## Your goal
Any image in the records is to be skipped; everything else should be reproduced exactly.

## Records for this task
━━━

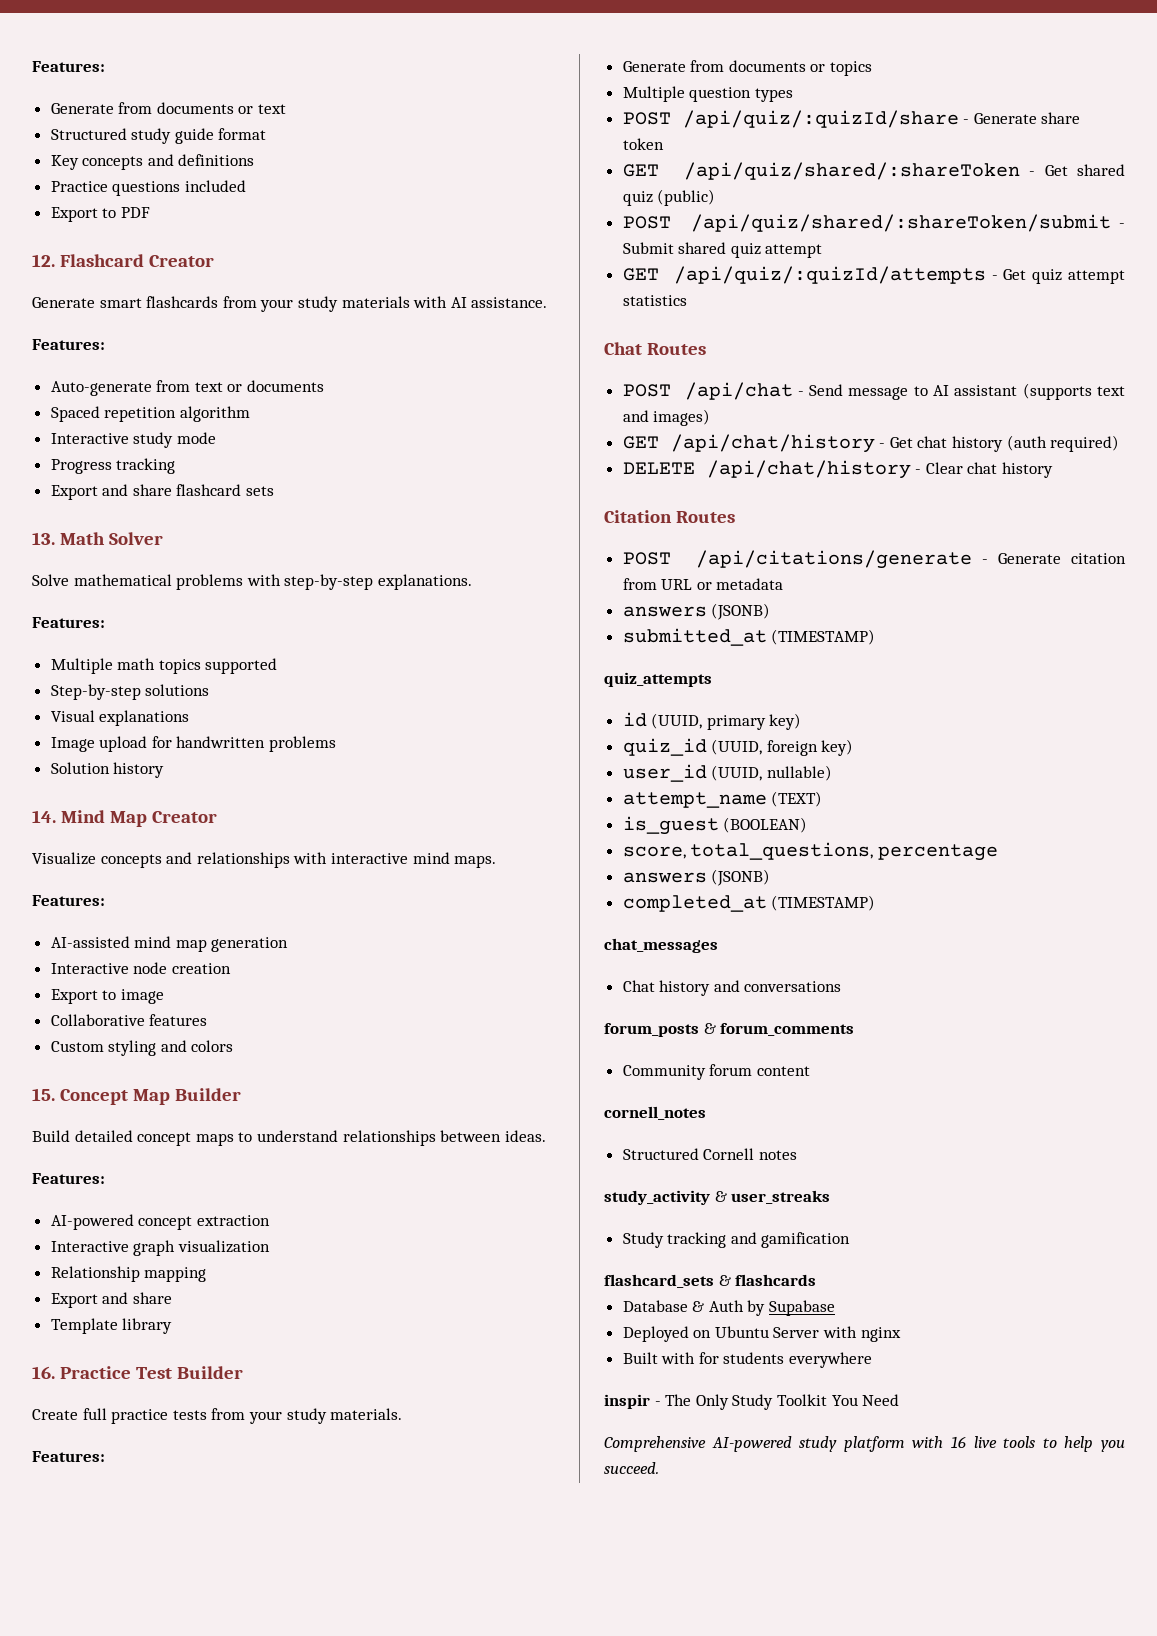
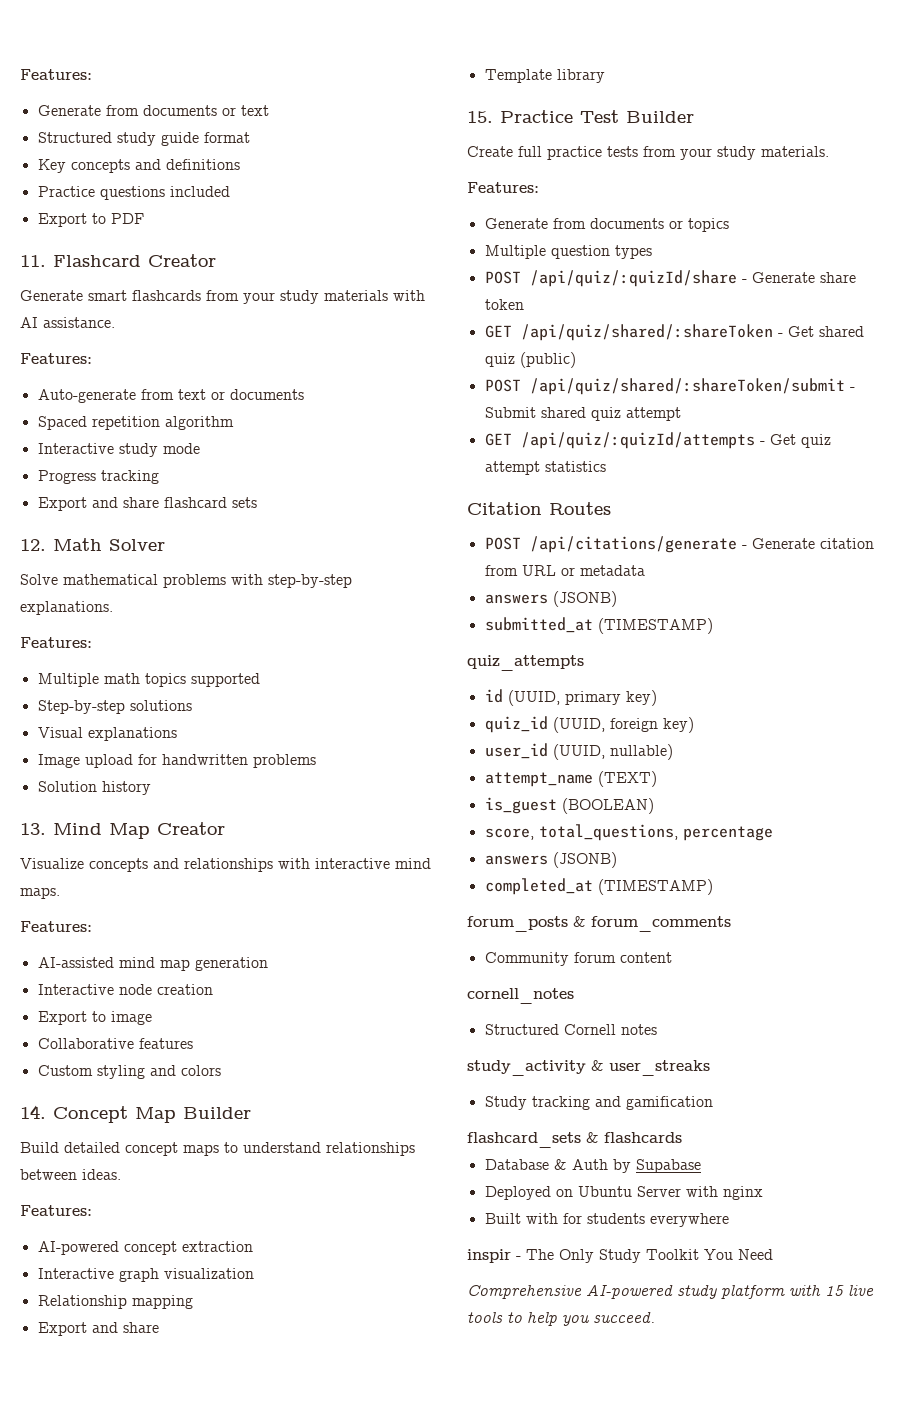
- 12. Flashcard Creator
+ 11. Flashcard Creator
- 13. Math Solver
+ 12. Math Solver
- 14. Mind Map Creator
+ 13. Mind Map Creator
- 15. Concept Map Builder
+ 14. Concept Map Builder
- 16. Practice Test Builder
+ 15. Practice Test Builder
- Chat Routes
- POST /api/chat - Send message to AI assistant (supports text and images)
- GET /api/chat/history - Get chat history (auth required)
- DELETE /api/chat/history - Clear chat history
- chat_messages
- Chat history and conversations
- Comprehensive AI-powered study platform with 16 live tools to help you succeed.
+ Comprehensive AI-powered study platform with 15 live tools to help you succeed.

━━━

## Exercise answer
- 12. Flashcard Creator
+ 11. Flashcard Creator
- 13. Math Solver
+ 12. Math Solver
- 14. Mind Map Creator
+ 13. Mind Map Creator
- 15. Concept Map Builder
+ 14. Concept Map Builder
- 16. Practice Test Builder
+ 15. Practice Test Builder
- Chat Routes
- POST /api/chat - Send message to AI assistant (supports text and images)
- GET /api/chat/history - Get chat history (auth required)
- DELETE /api/chat/history - Clear chat history
- chat_messages
- Chat history and conversations
- Comprehensive AI-powered study platform with 16 live tools to help you succeed.
+ Comprehensive AI-powered study platform with 15 live tools to help you succeed.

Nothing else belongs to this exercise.